AIM OF THE TASK: Only the stretch of the listing below that runs from the line with "2016-01-13: 8.26 -> 8" through the line with "2016-01-14: none -> 8.8" is to be printed, exactly and with both ends.

INFORMATION SHOWN:

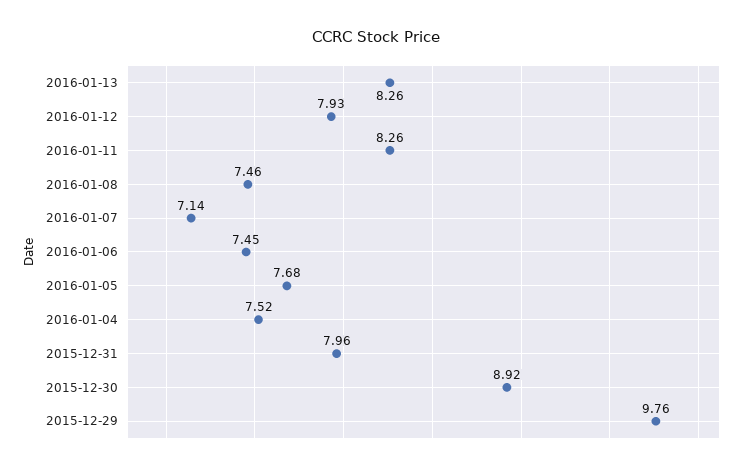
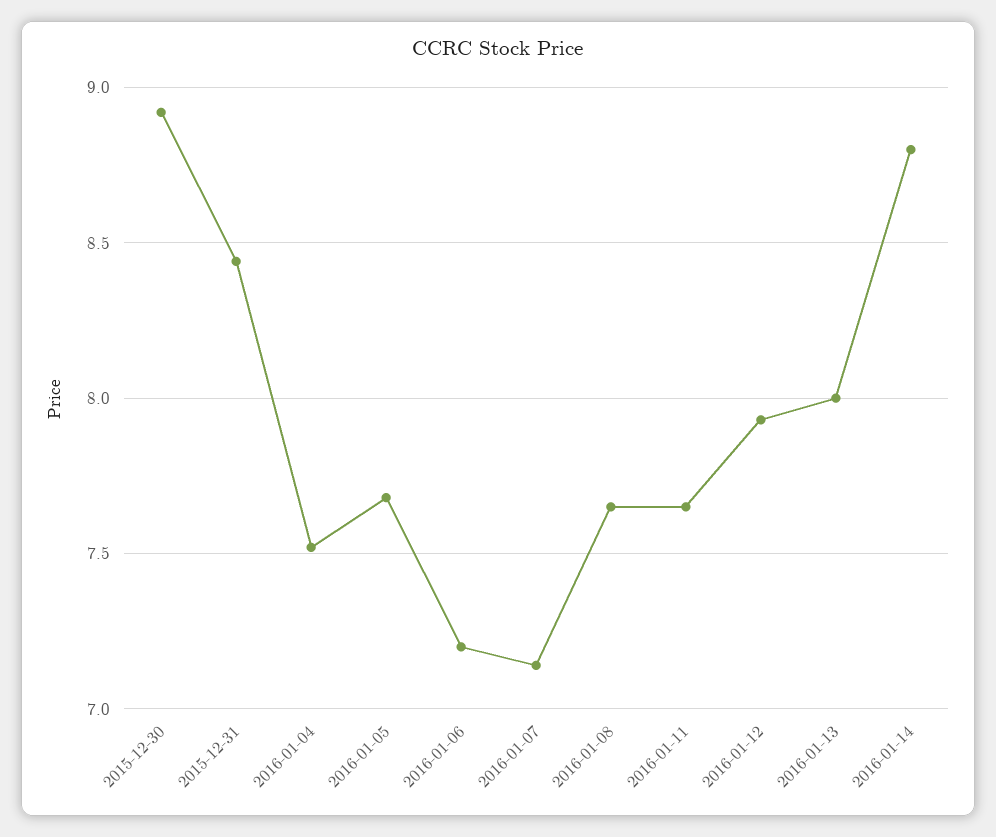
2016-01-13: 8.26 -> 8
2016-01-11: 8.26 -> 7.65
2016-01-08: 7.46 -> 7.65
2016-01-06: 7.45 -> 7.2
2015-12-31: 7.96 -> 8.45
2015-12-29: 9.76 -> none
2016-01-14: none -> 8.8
==
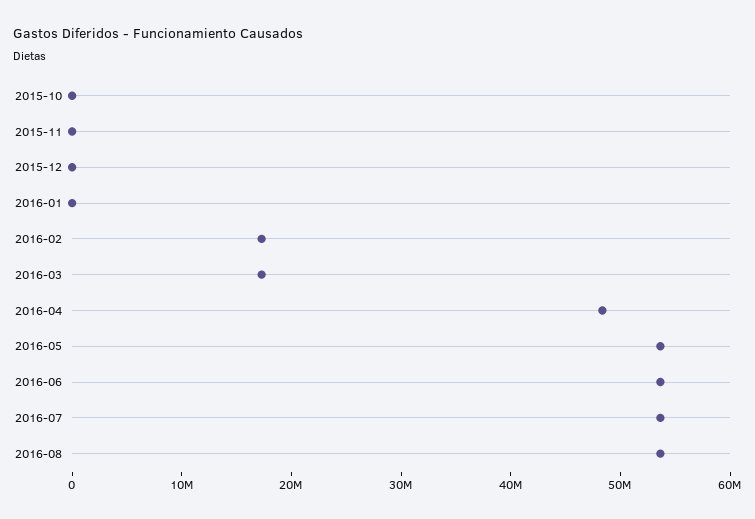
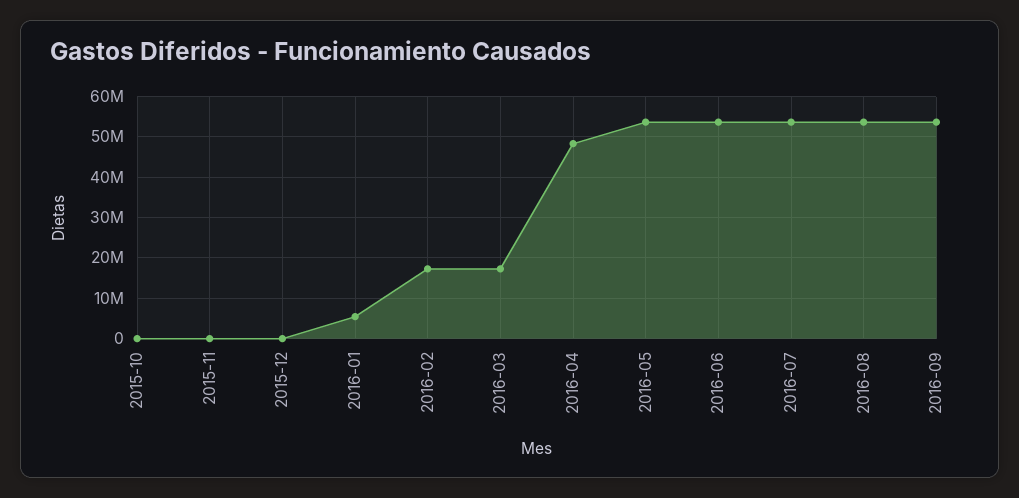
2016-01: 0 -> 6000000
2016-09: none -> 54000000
==
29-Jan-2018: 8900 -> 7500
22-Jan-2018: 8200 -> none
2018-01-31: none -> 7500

RESPONSE AREA:
2016-01-13: 8.26 -> 8
2016-01-11: 8.26 -> 7.65
2016-01-08: 7.46 -> 7.65
2016-01-06: 7.45 -> 7.2
2015-12-31: 7.96 -> 8.45
2015-12-29: 9.76 -> none
2016-01-14: none -> 8.8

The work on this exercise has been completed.